◆ **PROMPT**: Wherever the string "DECAL" appears in the records, return the line that holds it.

◆ **DATA FOR PROCESSING**:
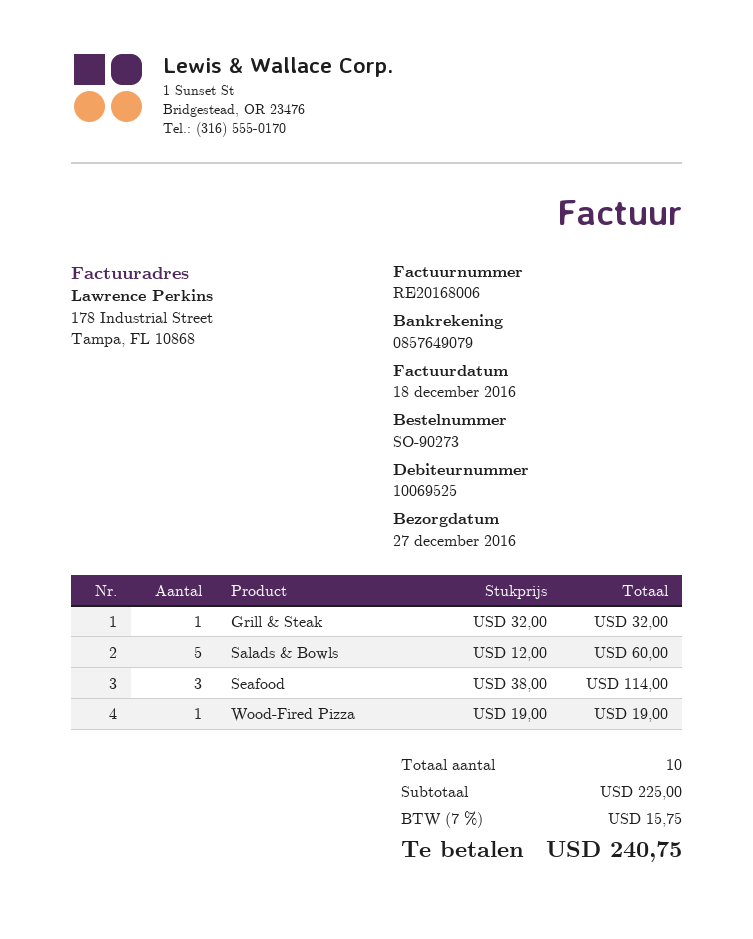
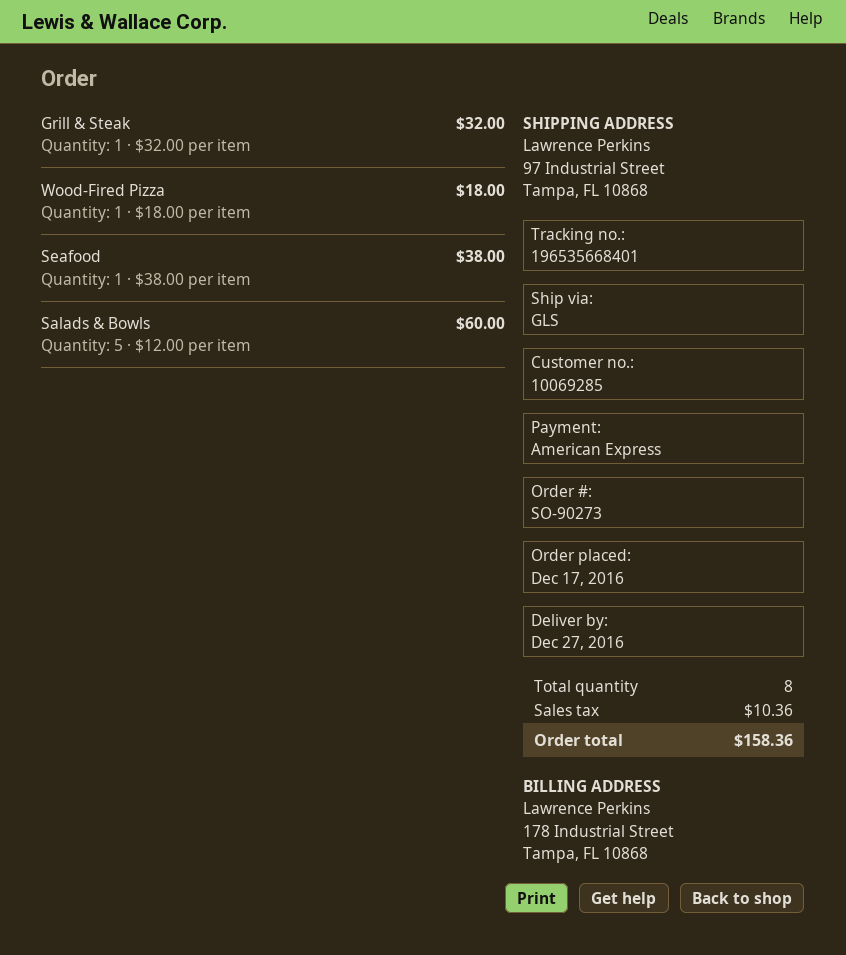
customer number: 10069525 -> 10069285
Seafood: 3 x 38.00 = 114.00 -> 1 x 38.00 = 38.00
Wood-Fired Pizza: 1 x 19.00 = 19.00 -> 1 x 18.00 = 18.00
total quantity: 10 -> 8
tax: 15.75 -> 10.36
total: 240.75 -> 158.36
---
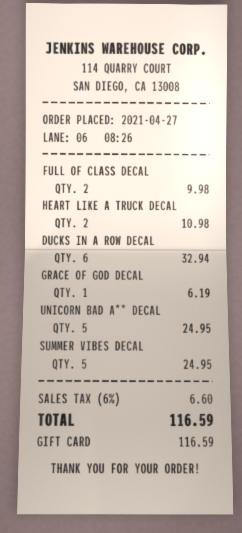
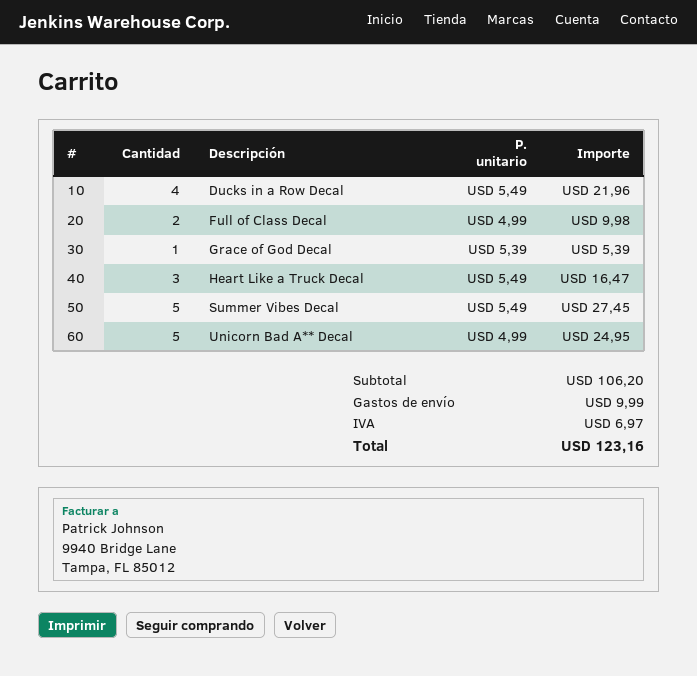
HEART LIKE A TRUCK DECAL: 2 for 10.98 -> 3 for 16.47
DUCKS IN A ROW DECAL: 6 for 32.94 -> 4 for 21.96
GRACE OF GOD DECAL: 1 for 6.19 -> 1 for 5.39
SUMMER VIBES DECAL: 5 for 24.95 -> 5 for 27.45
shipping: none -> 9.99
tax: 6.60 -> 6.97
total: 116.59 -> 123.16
--
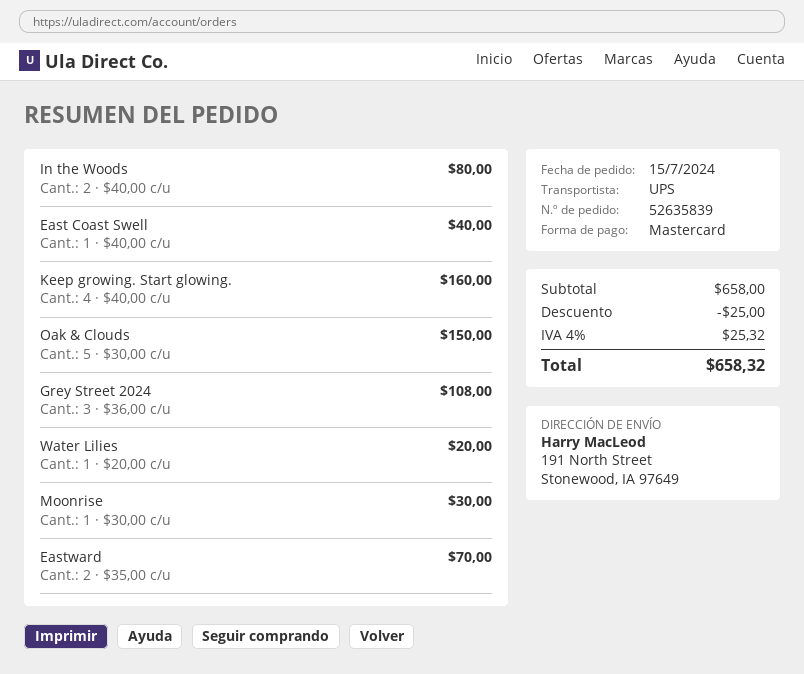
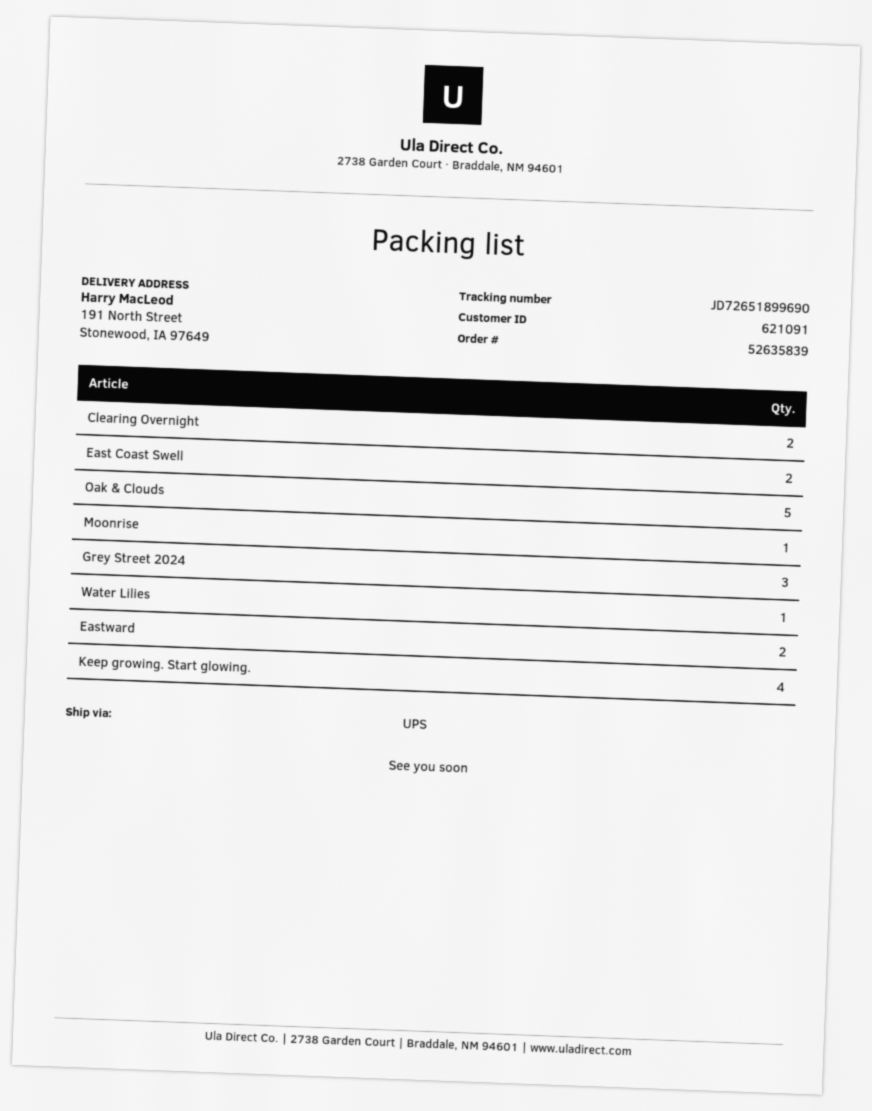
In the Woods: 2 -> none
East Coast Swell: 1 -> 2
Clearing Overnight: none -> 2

◆ **EXERCISE RESPONSE**:
HEART LIKE A TRUCK DECAL: 2 for 10.98 -> 3 for 16.47
DUCKS IN A ROW DECAL: 6 for 32.94 -> 4 for 21.96
GRACE OF GOD DECAL: 1 for 6.19 -> 1 for 5.39
SUMMER VIBES DECAL: 5 for 24.95 -> 5 for 27.45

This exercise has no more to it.